#### [What the task asks]
An exact copy of every entry is needed here; the images stay out.
Source data START
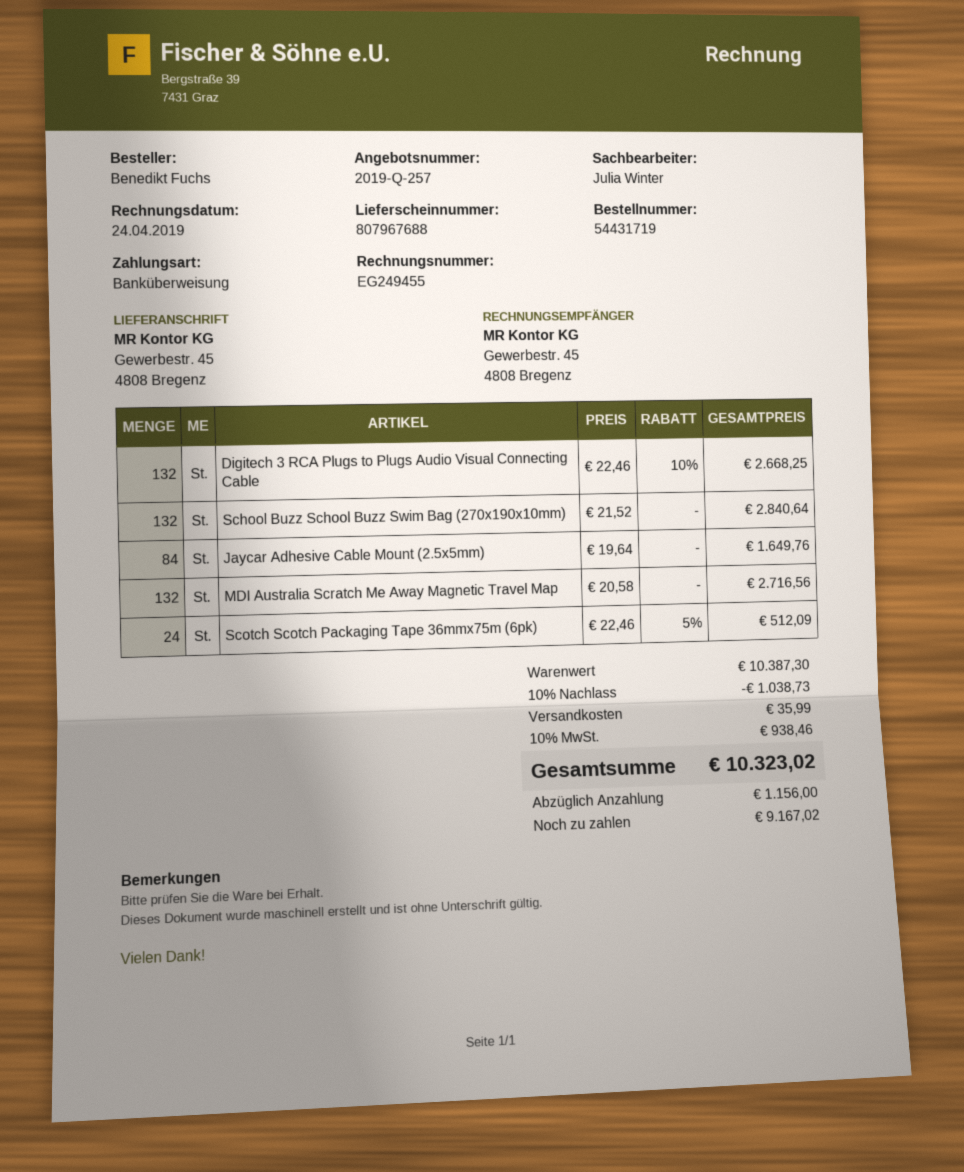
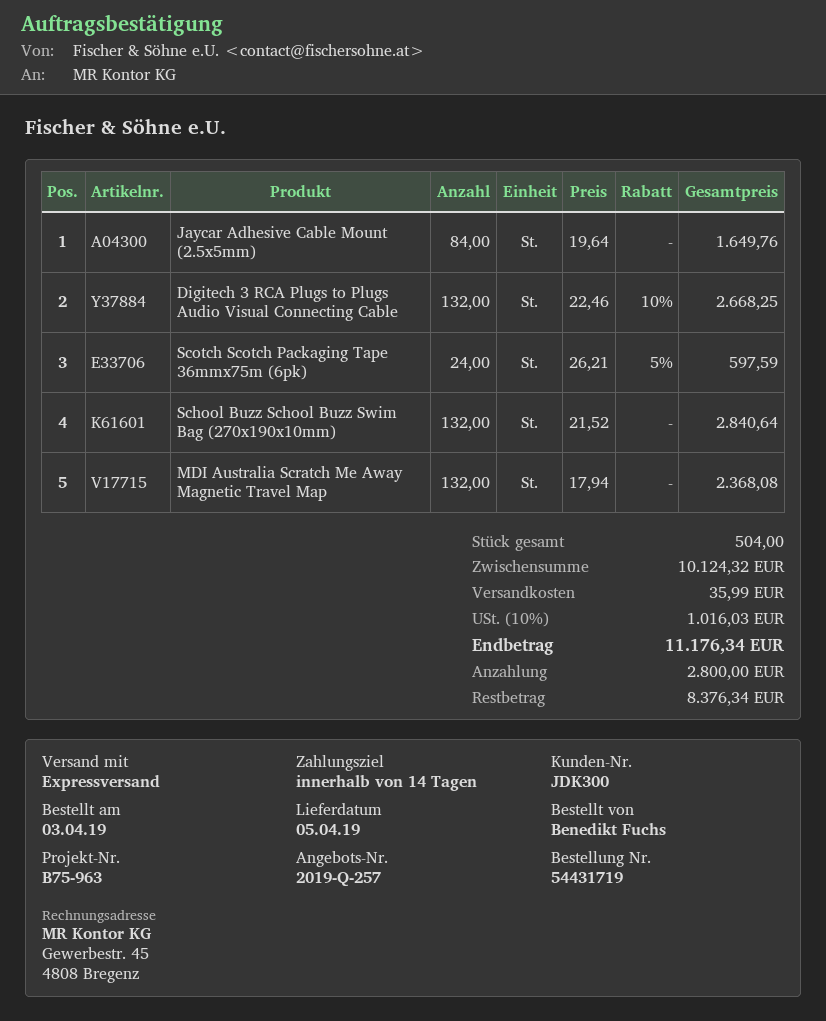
MDI Australia Scratch Me Away Magnetic Travel Map: 132 x 20.58 = 2716.56 -> 132 x 17.94 = 2368.08
Scotch Scotch Packaging Tape 36mmx75m (6pk): 24 x 22.46 - 5% = 512.09 -> 24 x 26.21 - 5% = 597.59
subtotal: 10387.30 -> 10124.32
discount: 10% = 1038.73 -> none
tax: 10% = 938.46 -> 10% = 1016.03
total: 10323.02 -> 11176.34
deposit: 1156.00 -> 2800.00
balance: 9167.02 -> 8376.34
Source data END
#### [Written answer]
MDI Australia Scratch Me Away Magnetic Travel Map: 132 x 20.58 = 2716.56 -> 132 x 17.94 = 2368.08
Scotch Scotch Packaging Tape 36mmx75m (6pk): 24 x 22.46 - 5% = 512.09 -> 24 x 26.21 - 5% = 597.59
subtotal: 10387.30 -> 10124.32
discount: 10% = 1038.73 -> none
tax: 10% = 938.46 -> 10% = 1016.03
total: 10323.02 -> 11176.34
deposit: 1156.00 -> 2800.00
balance: 9167.02 -> 8376.34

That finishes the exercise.